PROBLEM TO SOLVE> Since only part of the records is wanted, repeat exactly the lines from the one containing "- Основной задача" through the last line, both included.

STUDY MATERIAL START

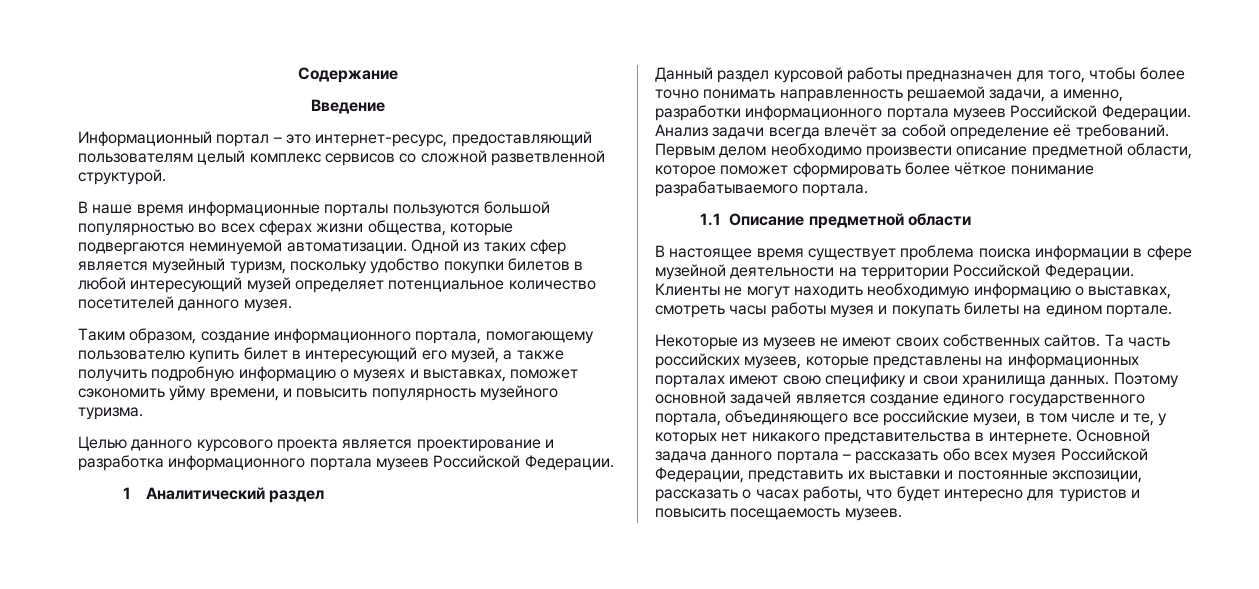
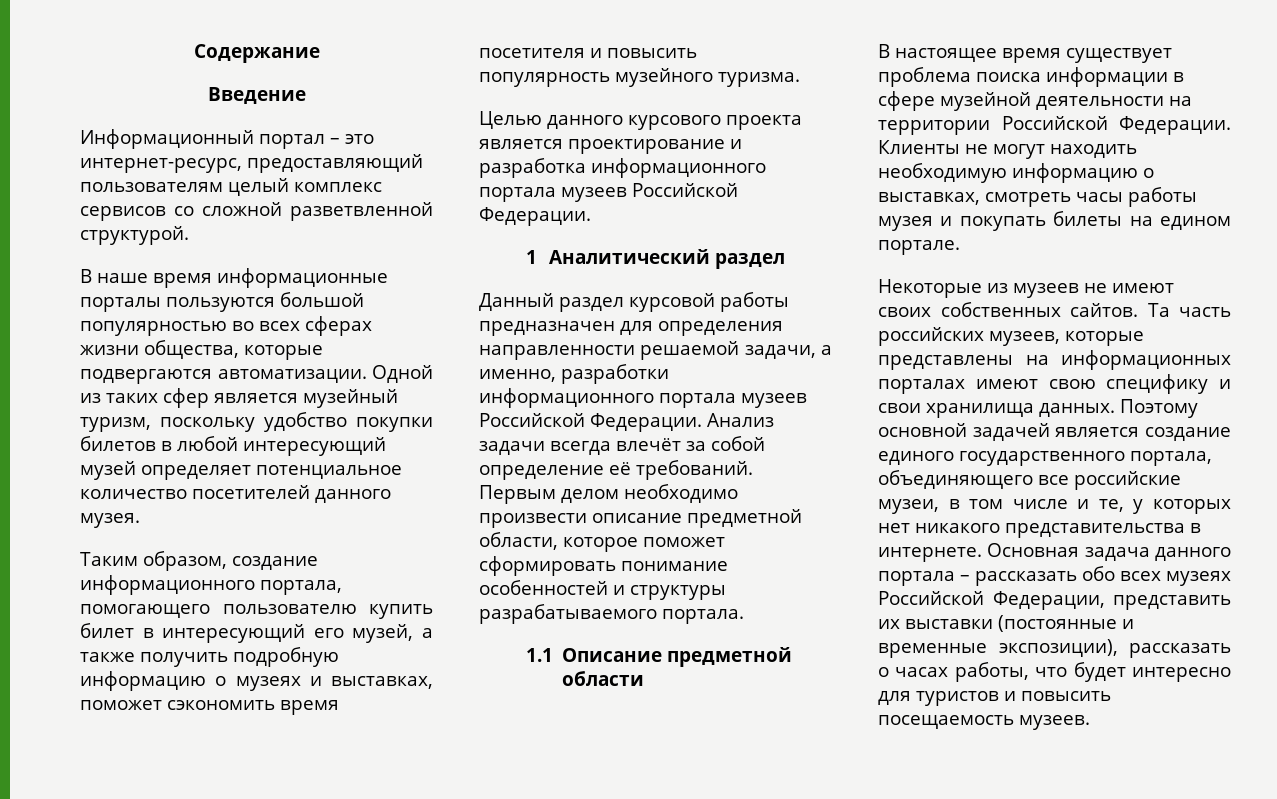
- В наше время информационные порталы пользуются большой популярностью во всех сферах жизни общества, которые подвергаются неминуемой автоматизации.
+ В наше время информационные порталы пользуются большой популярностью во всех сферах жизни общества, которые подвергаются автоматизации.
- Таким образом, создание информационного портала, помогающему пользователю купить билет в интересующий его музей, а также получить подробную информацию о музеях и выставках, поможет сэкономить уйму времени, и повысить популярность музейного туризма.
+ Таким образом, создание информационного портала, помогающего пользователю купить билет в интересующий его музей, а также получить подробную информацию о музеях и выставках, поможет сэкономить время посетителя и повысить популярность музейного туризма.
- Данный раздел курсовой работы предназначен для того, чтобы более точно понимать направленность решаемой задачи, а именно, разработки информационного портала музеев Российской Федерации.
+ Данный раздел курсовой работы предназначен для определения направленности решаемой задачи, а именно, разработки информационного портала музеев Российской Федерации.
- Первым делом необходимо произвести описание предметной области, которое поможет сформировать более чёткое понимание разрабатываемого портала.
+ Первым делом необходимо произвести описание предметной области, которое поможет сформировать понимание особенностей и структуры разрабатываемого портала.
- Основной задача данного портала – рассказать обо всех музея Российской Федерации, представить их выставки и постоянные экспозиции, рассказать о часах работы, что будет интересно для туристов и повысить посещаемость музеев.
+ Основная задача данного портала – рассказать обо всех музеях Российской Федерации, представить их выставки (постоянные и временные экспозиции), рассказать о часах работы, что будет интересно для туристов и повысить посещаемость музеев.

STUDY MATERIAL END

ANSWER BOX>
- Основной задача данного портала – рассказать обо всех музея Российской Федерации, представить их выставки и постоянные экспозиции, рассказать о часах работы, что будет интересно для туристов и повысить посещаемость музеев.
+ Основная задача данного портала – рассказать обо всех музеях Российской Федерации, представить их выставки (постоянные и временные экспозиции), рассказать о часах работы, что будет интересно для туристов и повысить посещаемость музеев.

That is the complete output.